Ein kontroverser Diskurs prallt auf ein Drama, dessen Protagonistin bereits tot
ist. „Ibsen: Gespenster“ ist ein Stück über das Sterben und
zugleich ein Lebenselixier, denn: „Solange man über mich spricht und meine
Geschichte erzählt wird, solange bin ich nicht tot.“
Gob Squad ist
eine Gruppe britischer und deutscher Künstler, die 1994 entstand, und die in
ihren Aufführungen untersucht, wie Kunst, Mittel der Medien und Wirklichkeit
einander durchdringen. Die Produktionen der Gruppe werden sowohl in Theatern
als auch in Ausstellungsräumen, Läden, auf Parkplätzen, in Hotels oder auf der
Straße gezeigt. Die Aufführungen waren bereits auf fast allen Kontinenten zu
sehen. Die Gruppe wurde für ihre einzigartigen Leistungen auf dem Gebiet des
Theaters unter anderem mit dem Preis des Goethe-Instituts und mit dem Drama
Desk-Preis ausgezeichnet.
„Western Society“ ist das Porträt der Zivilisation des 21. Jahrhunderts.

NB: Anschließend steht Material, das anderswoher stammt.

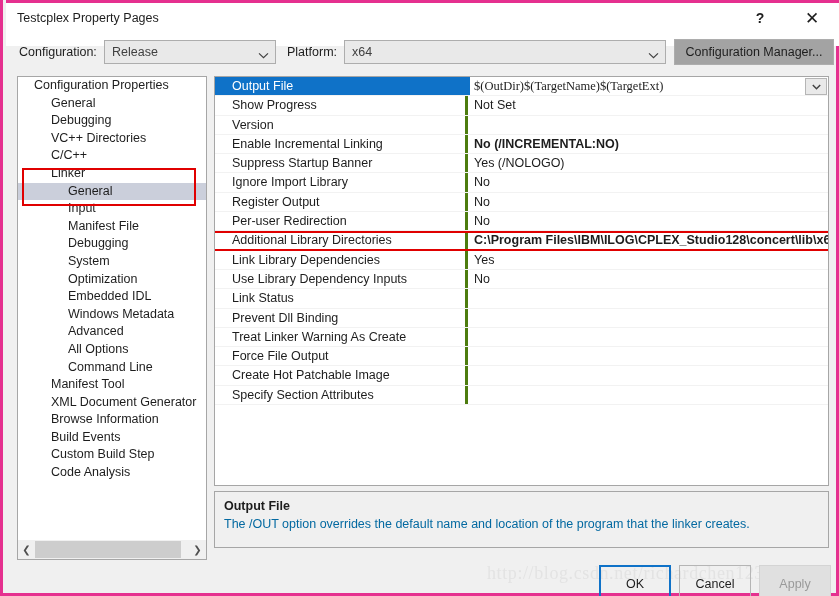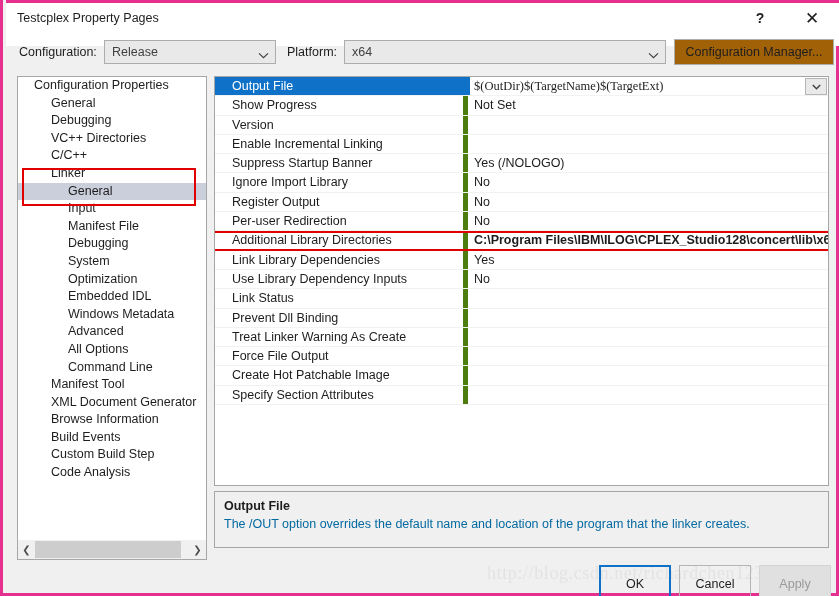"Configuration Manager..." #cfgmgr-btn { background: #a16207 -> #a3a3a3 }
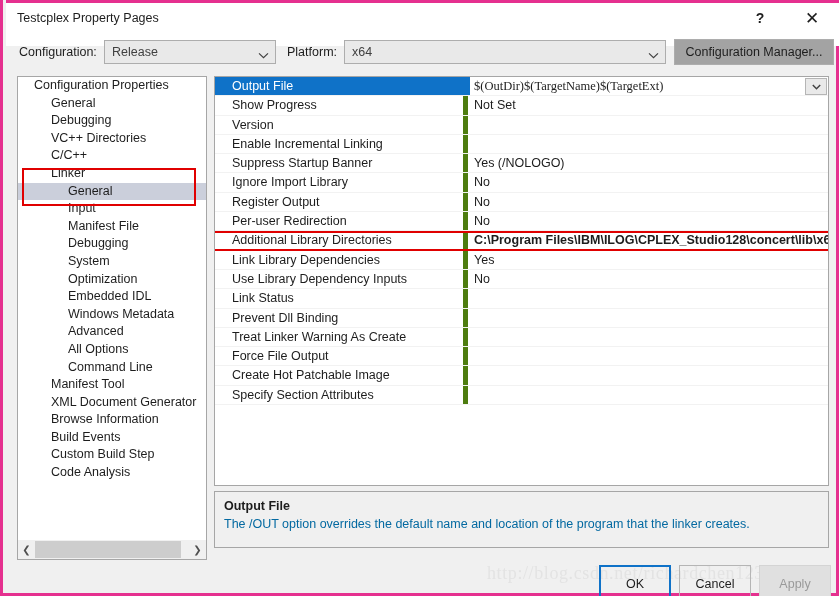"Show Progress" .grow .gname { border-right: 5px solid #4d7c0f -> 3px solid #4d7c0f }
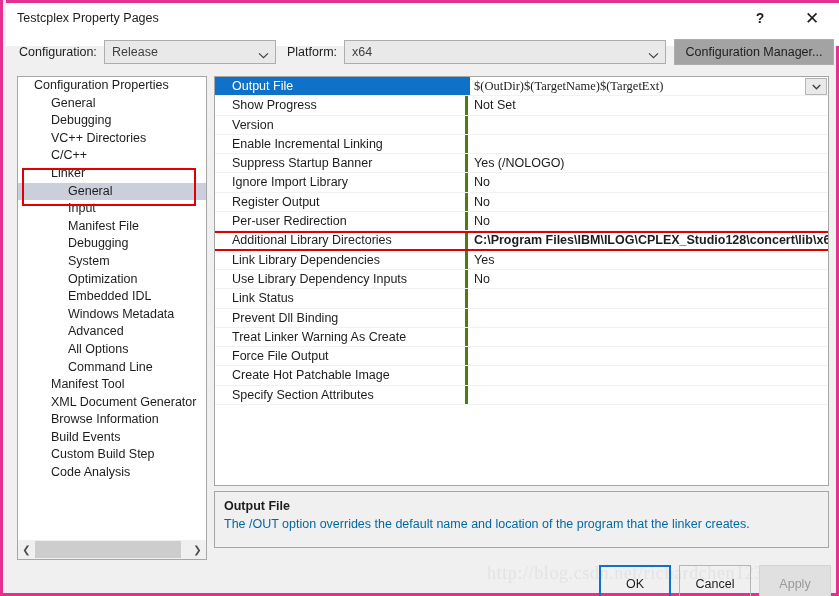"No (/INCREMENTAL:NO)" div.gval { html: none -> <div>No (/INCREMENTAL:NO)</div> }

Wie durch einen Bilderrahmen blicken wir in das Wohnzimmer einer unbekannten
Familie und erkennen uns selbst. Von der Technologie fasziniert, stellt die
Theatergruppe Gob Squad westliche Lebensverhältnisse in den Mittelpunkt, wobei
in einem völlig unspektakulären Video ein anonymes Wohnzimmer gezeigt wird, in
dem irgendwo in der westlichen Welt eine Familie zusammenkommt. Der Raum ist
voll, eine Party findet statt. Den Zusammenhalt von Familie, Freunden und
Fremden sichert die Karaoke-Maschinerie: einsam zusammen und zusammen einsam.
Was tun wir hier? Was soll das bedeuten? Soll das Glück sein? Auch die
Darsteller fragen sich das, denn sie staunen darüber, wie sie dahin gelangen konnten,
wo sie heute sind.
Die Aufführung „Die unglaubliche und traurige Geschichte von der
einfältigen Eréndira und ihrer herzlosen Großmutter“ ist die jüngste
Produktion des DSTT. Regie führte Yuri Kordonsky, Helmut Stürmer
entwarf das Bühnenbild und Ioana Popescu die Kostüme. Tibor Cári
komponierte die Musik und Rudolf Herbert war für die Dramaturgie
verantwortlich. Eréndira ist erst vierzehn, als ihre Großmutter, die ihr den
Brand des Hauses zur Last legt, sie zur Prostitution zwingt. „Eréndira…“ gilt
als eine der bewegendsten Erzählungen von Gabriel Gárcia Márquez. Motive seines
Meisterwerks „Hundert Jahre Einsamkeit“ verknüpft er hier mit Themen wie Schuld
und Sühne, Liebe und Tod. Ein Nobelpreisträger für Literatur, ein
Ausnahmeregisseur und ein bewährtes Ensemble verführen in eine magische Welt,
in der Realität und Imaginäres miteinander verschmelzen.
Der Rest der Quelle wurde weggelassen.